[[ Data listing, beginning ]]
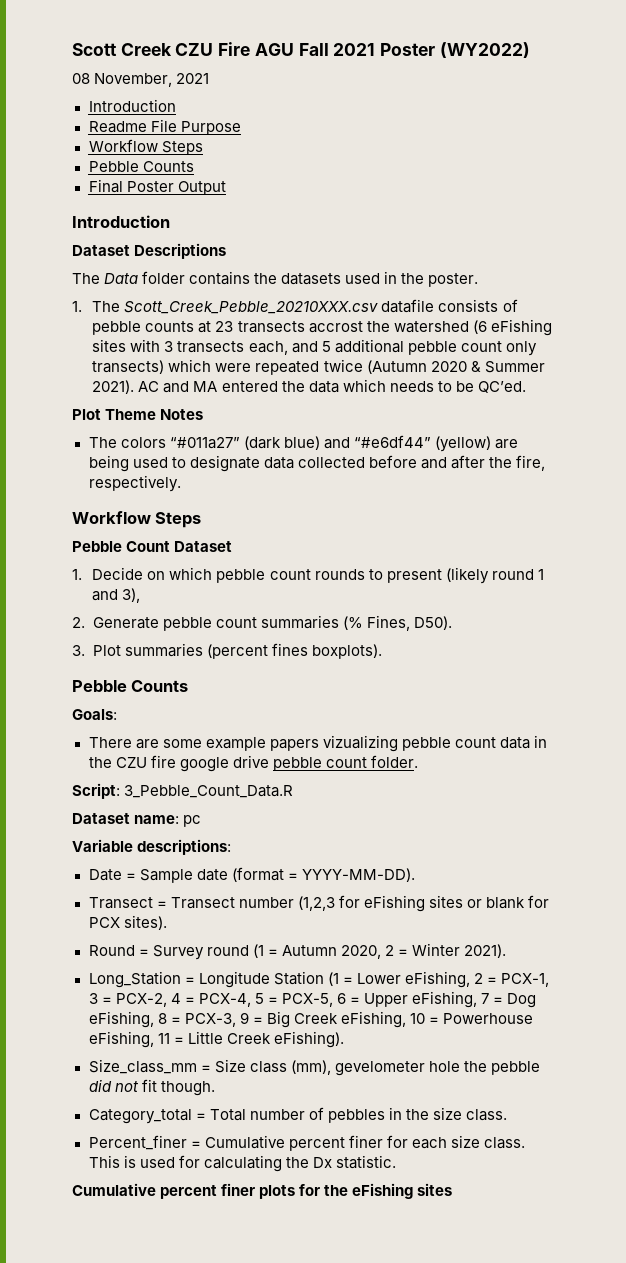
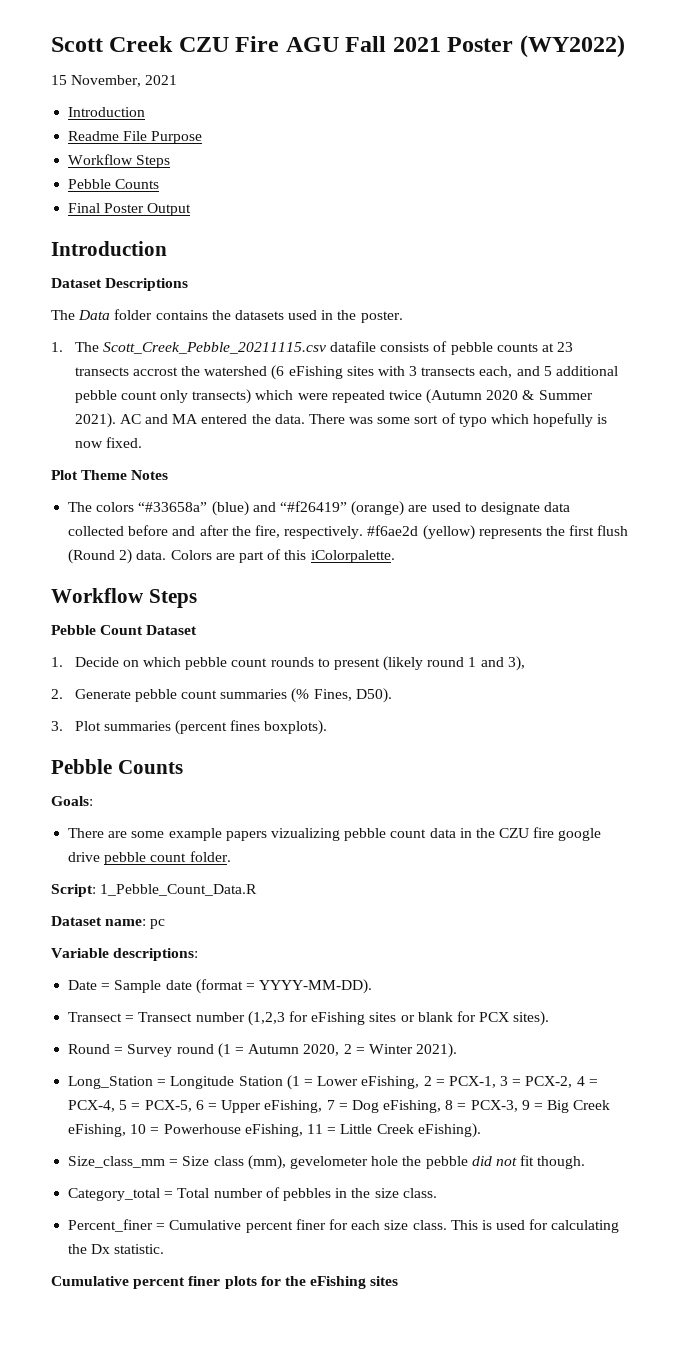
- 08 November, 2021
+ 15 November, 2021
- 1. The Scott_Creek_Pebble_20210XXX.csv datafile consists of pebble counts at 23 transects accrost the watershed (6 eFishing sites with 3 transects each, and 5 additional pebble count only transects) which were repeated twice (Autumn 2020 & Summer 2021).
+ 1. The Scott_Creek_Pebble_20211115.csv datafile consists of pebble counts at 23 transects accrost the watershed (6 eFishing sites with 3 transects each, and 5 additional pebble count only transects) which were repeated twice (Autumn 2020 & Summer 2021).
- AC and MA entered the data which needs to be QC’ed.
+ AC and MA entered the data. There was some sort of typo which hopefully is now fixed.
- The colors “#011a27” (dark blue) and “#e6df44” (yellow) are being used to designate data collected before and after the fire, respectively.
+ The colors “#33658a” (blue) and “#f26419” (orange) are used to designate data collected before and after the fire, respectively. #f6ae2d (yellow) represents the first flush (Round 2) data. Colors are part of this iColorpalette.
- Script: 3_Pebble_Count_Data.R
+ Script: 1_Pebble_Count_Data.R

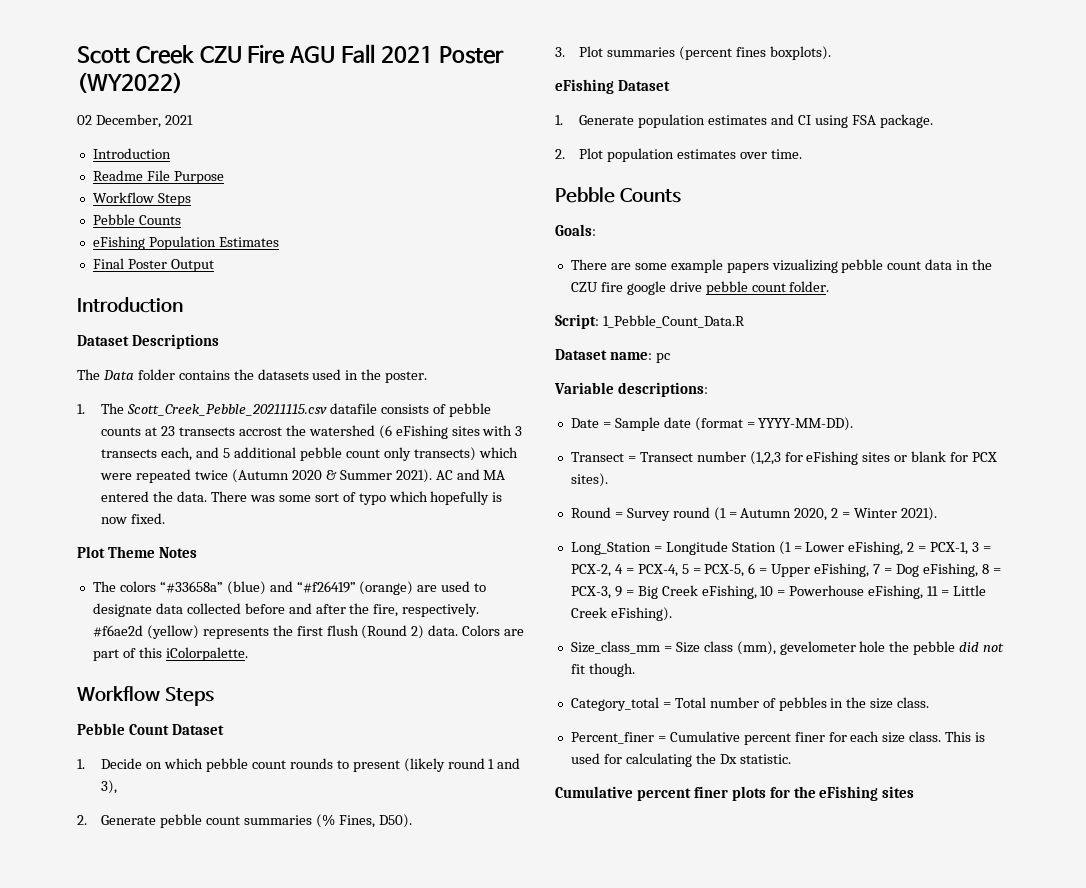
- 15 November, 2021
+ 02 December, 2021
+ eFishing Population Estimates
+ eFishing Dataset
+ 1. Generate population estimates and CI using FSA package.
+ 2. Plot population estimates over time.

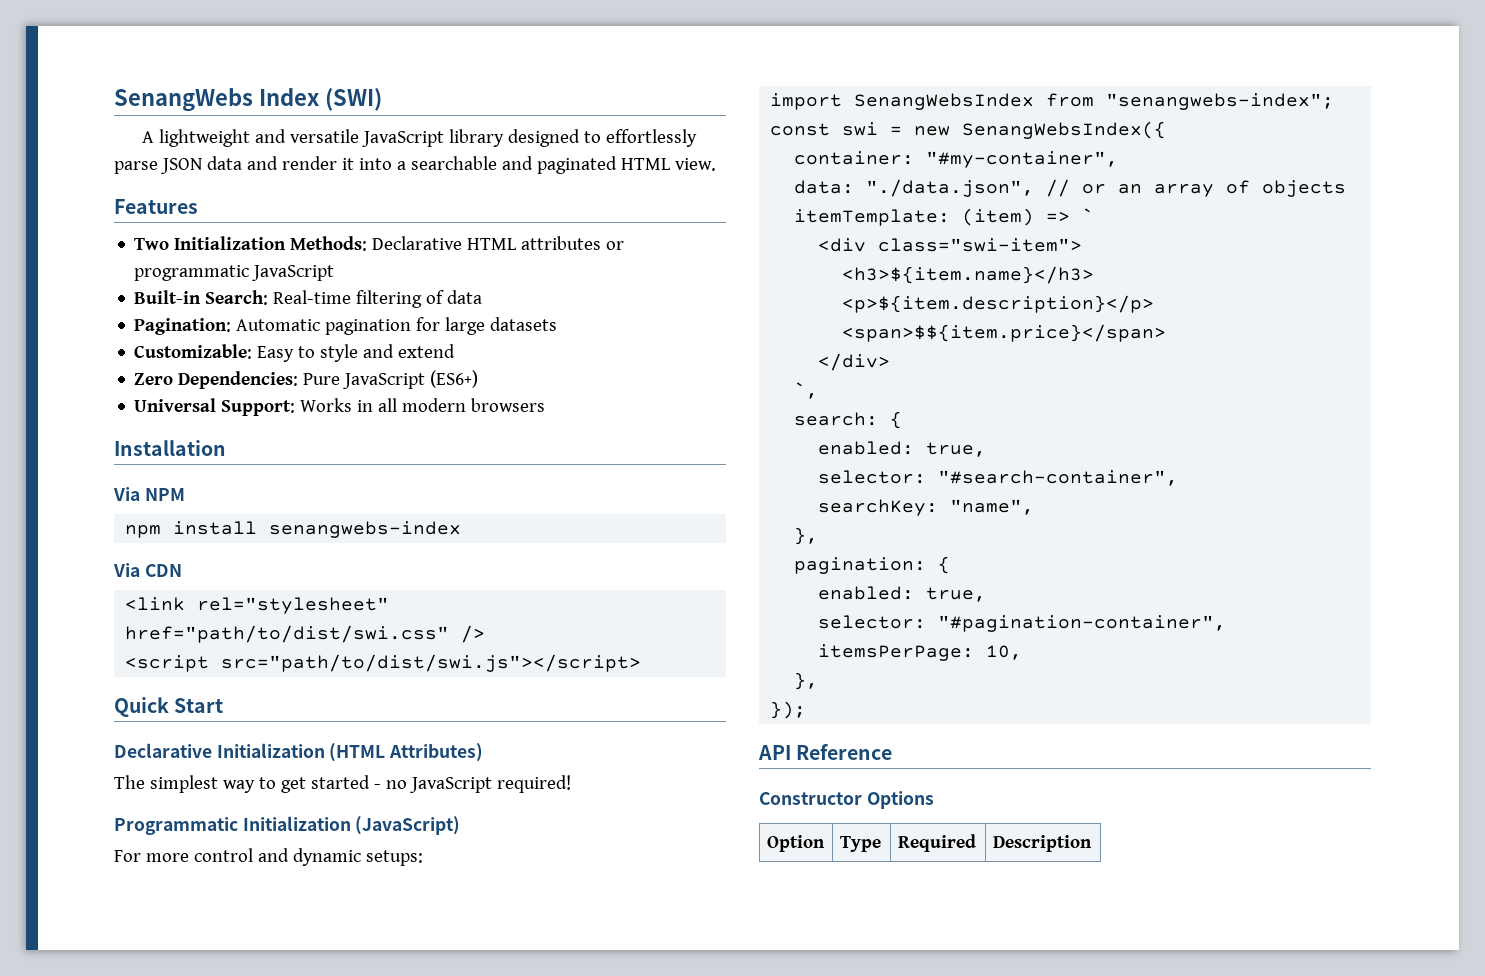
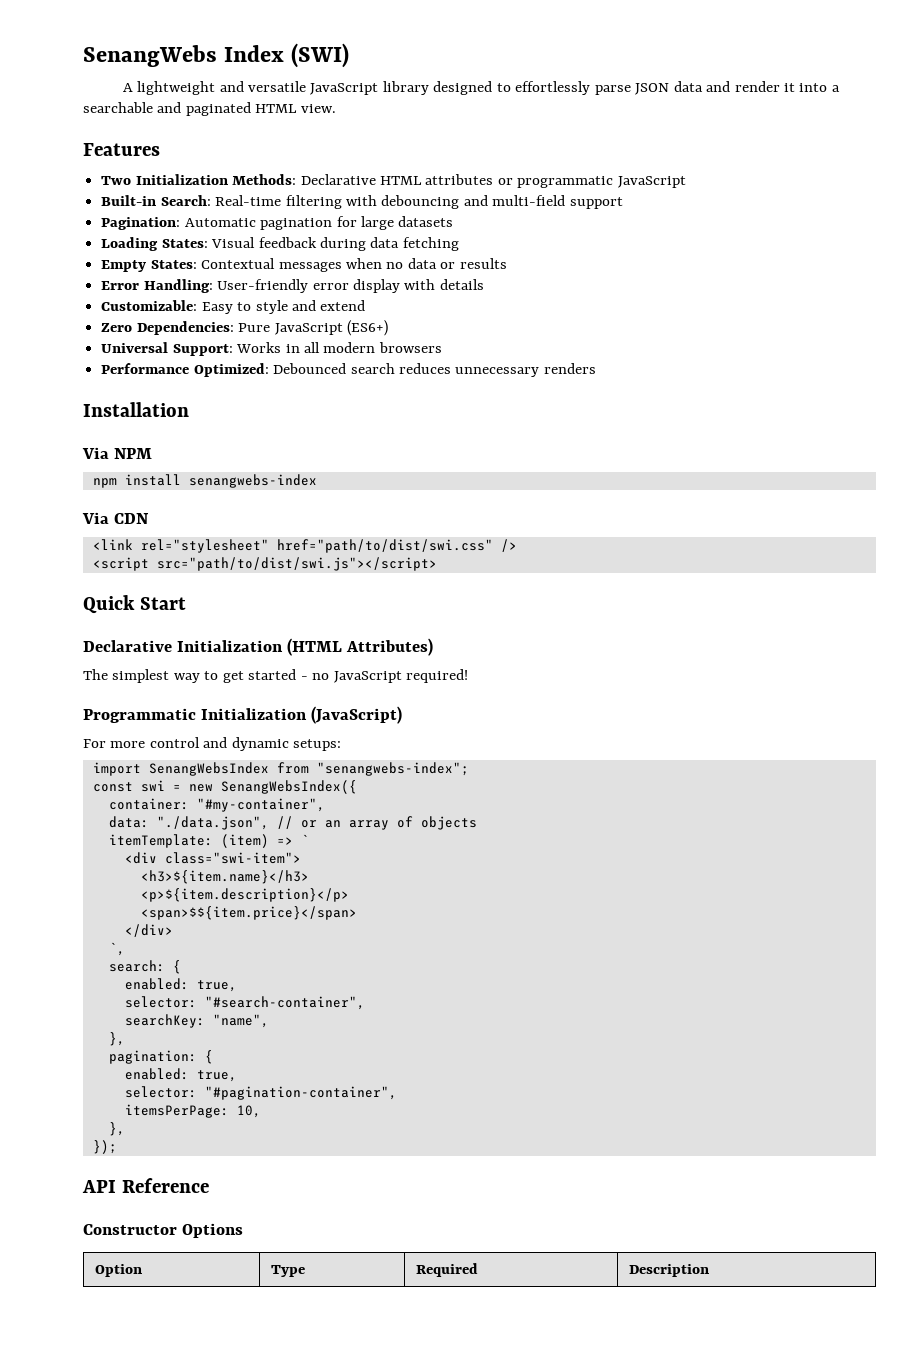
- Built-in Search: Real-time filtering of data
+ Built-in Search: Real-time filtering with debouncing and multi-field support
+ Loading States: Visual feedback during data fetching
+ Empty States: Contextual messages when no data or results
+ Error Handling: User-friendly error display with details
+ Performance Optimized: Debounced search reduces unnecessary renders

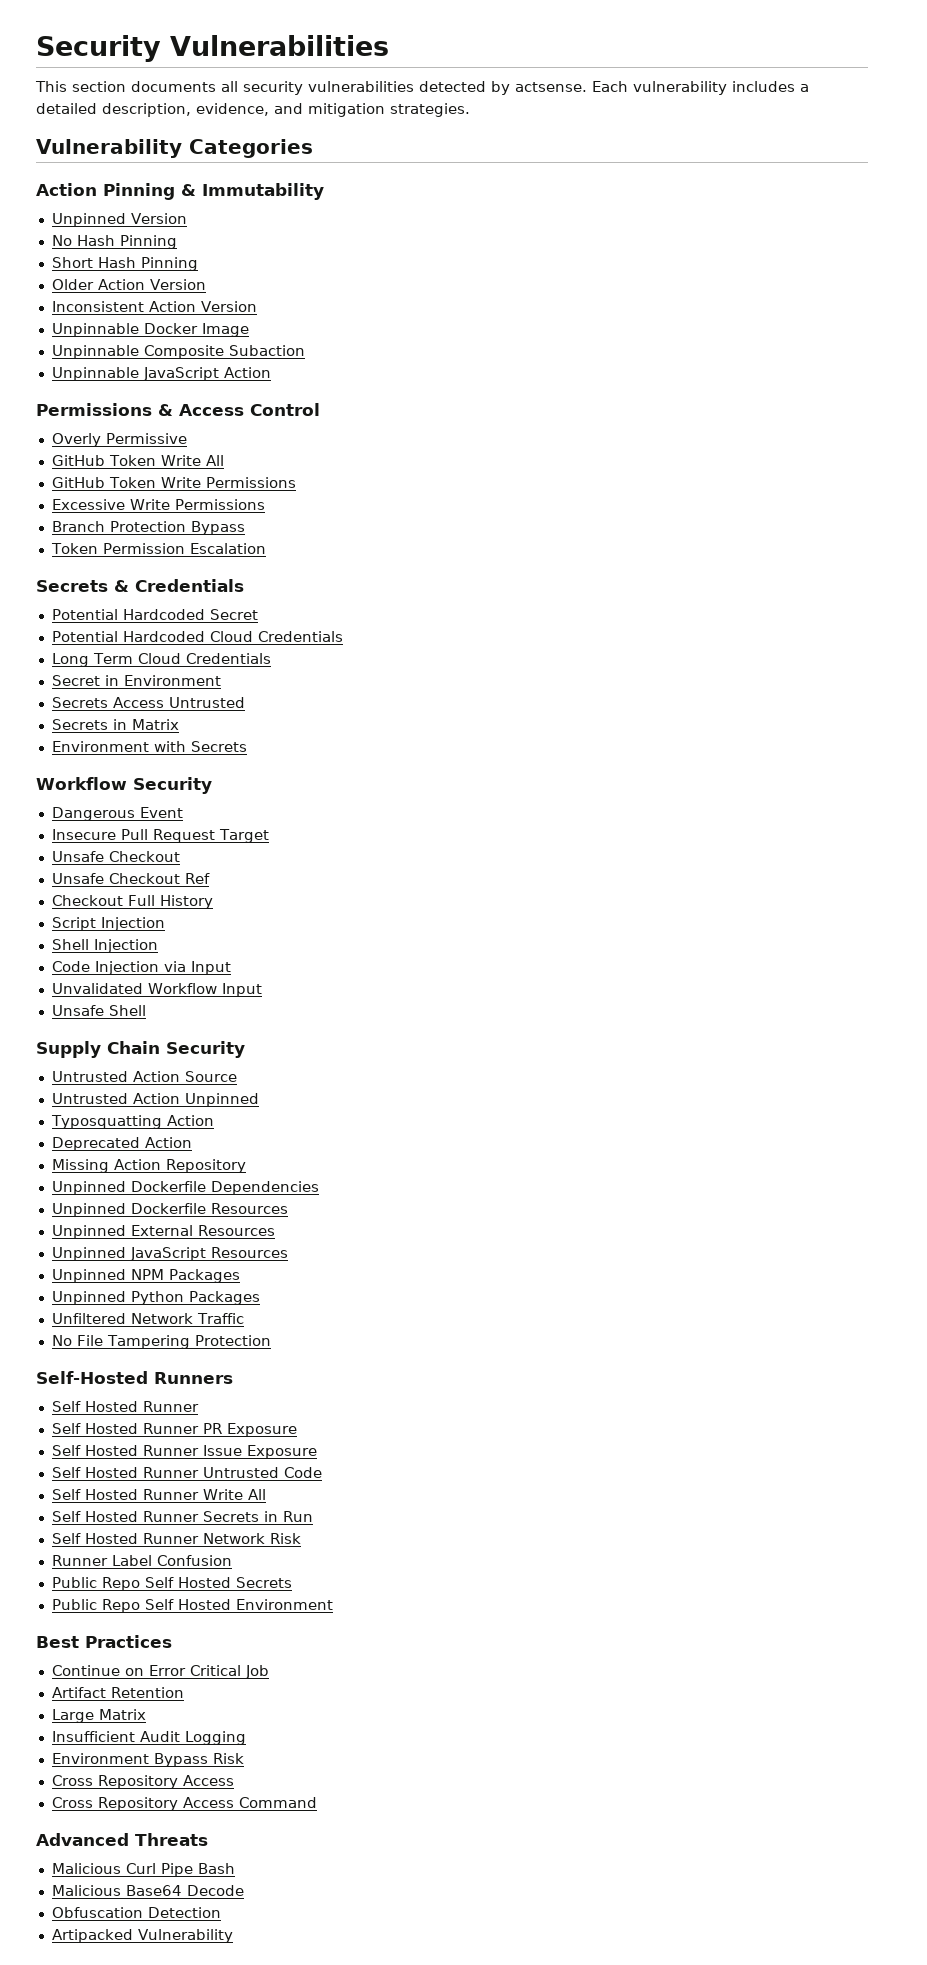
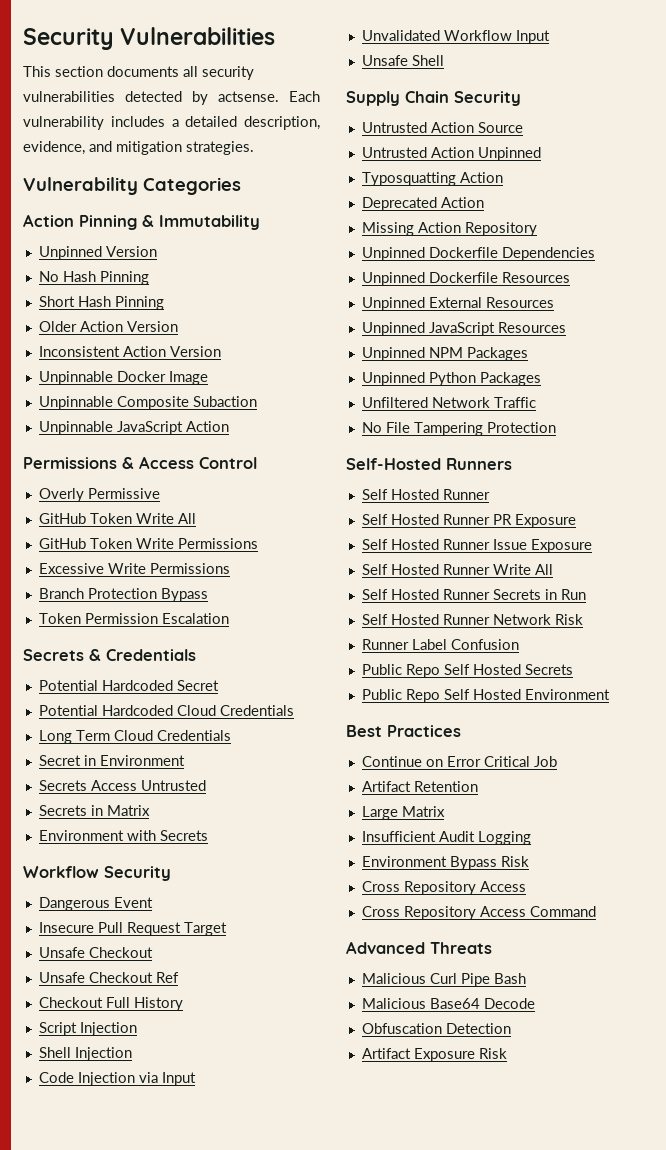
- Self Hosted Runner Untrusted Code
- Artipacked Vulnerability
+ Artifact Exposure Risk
[[ Data listing, end ]]
- Instructions to follow:
Using the listing above, count the lines that contain the word "each" and state only that number.

- Written response:
2